One of, if not arguably my favourite videos of all time is by Wifies, a Minecraft YouTuber, called Can I Trap Myself? It’s a great watch and I would argue (if you’re into Minecraft content) you should watch it before reading this for context. But the description sums up the video topic very well: “You can’t evade it, even if you know it’s coming.” Wifies essentially wants to create a structure or challenge that a future version of him cannot steal a diamond block from in 15 minutes.

Past Wifies (and by past, I mean the one which built the structure) explored various methods, including brute force, randomly switching between multiple types of prison, and skill based challenges to make the possibility of breaking the diamond block in 15 minutes near zero. He even set up an arguably unbeatable trap – a stasis chamber that would teleport his Future (and by future, I mean the one who attempted the challenge) self to the world border millions of blocks away, that would go off nearer to the end of the challenge, so that there was no way Future Wifies could travel back in time.

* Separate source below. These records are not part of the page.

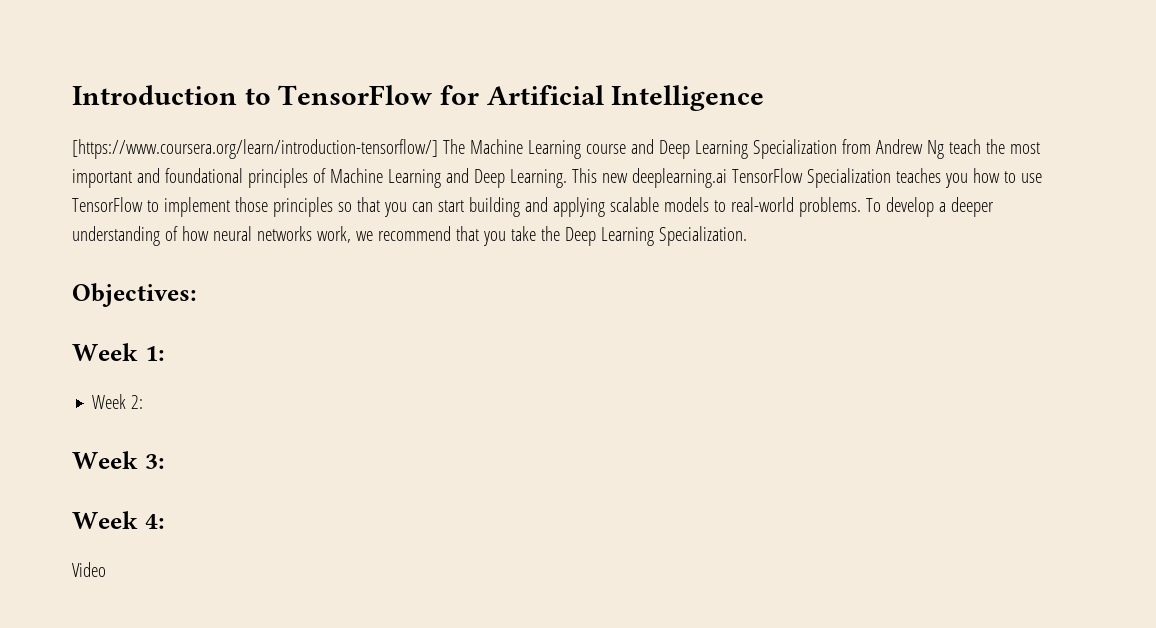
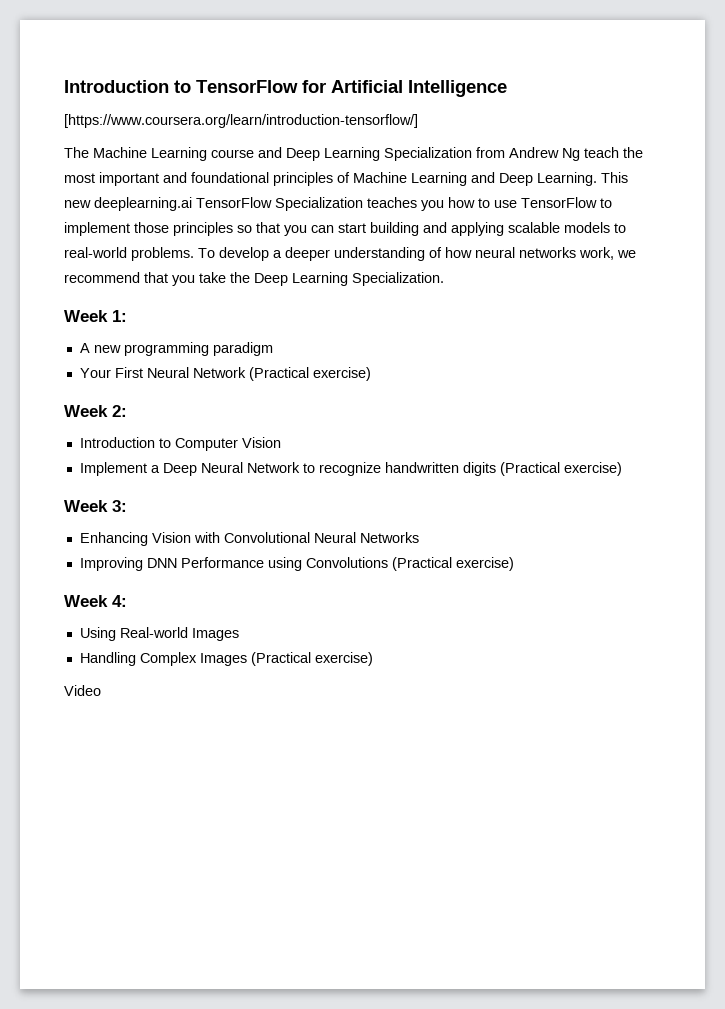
- [https://www.coursera.org/learn/introduction-tensorflow/] The Machine Learning course and Deep Learning Specialization from Andrew Ng teach the most important and foundational principles of Machine Learning and Deep Learning.
+ [https://www.coursera.org/learn/introduction-tensorflow/]
+ The Machine Learning course and Deep Learning Specialization from Andrew Ng teach the most important and foundational principles of Machine Learning and Deep Learning.
- Objectives:
+ A new programming paradigm
+ Your First Neural Network (Practical exercise)
  Week 2:
+ Introduction to Computer Vision
+ Implement a Deep Neural Network to recognize handwritten digits (Practical exercise)
  Week 3:
+ Enhancing Vision with Convolutional Neural Networks
+ Improving DNN Performance using Convolutions (Practical exercise)
  Week 4:
+ Using Real-world Images
+ Handling Complex Images (Practical exercise)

But Future Wifies still won, as he had the knowledge of everything Past Wifies had done before, including building the stasis chamber, and he did this by ironically building another stasis chamber that would teleport him back straight to the prison right after the first one went off. This is how the video ends… but the topic struck a chord within me. Can you actually beat your Future self?

The Rules

Before we answer that, we should probably set some parameters – aka rules. We aren’t limited to Minecraft like in the original video, but the basic concept is the same. There is a challenge that we have to set, that although isn’t outright impossible (including breaking the general laws of physics) is designed specifically so a Future version of You cannot beat it. Their preparation time begins the instant you start the challenge, where the narrative flips from Past You to Future You.

Now I can think of a million things that Future Me probably can’t do in my puny lifetime – say, survive a nuclear bomb impact at ground zero. But let’s give the Future version an upgrade to make this a real challenge. Firstly, they have near-infinite lifetime and infinite resources at hand – infinitely better than Past You, a real glow up. In addition, their dedication to win matters more than their life.

A final rule before we begin: neither Past nor Future You can have “outside help” after they’ve prepared. As soon as Future You begins and the timer starts ticking, no-one else can intervene. Now we’ve defined the parameters, let’s try and imagine how wimpy Past You stands a chance against Future You.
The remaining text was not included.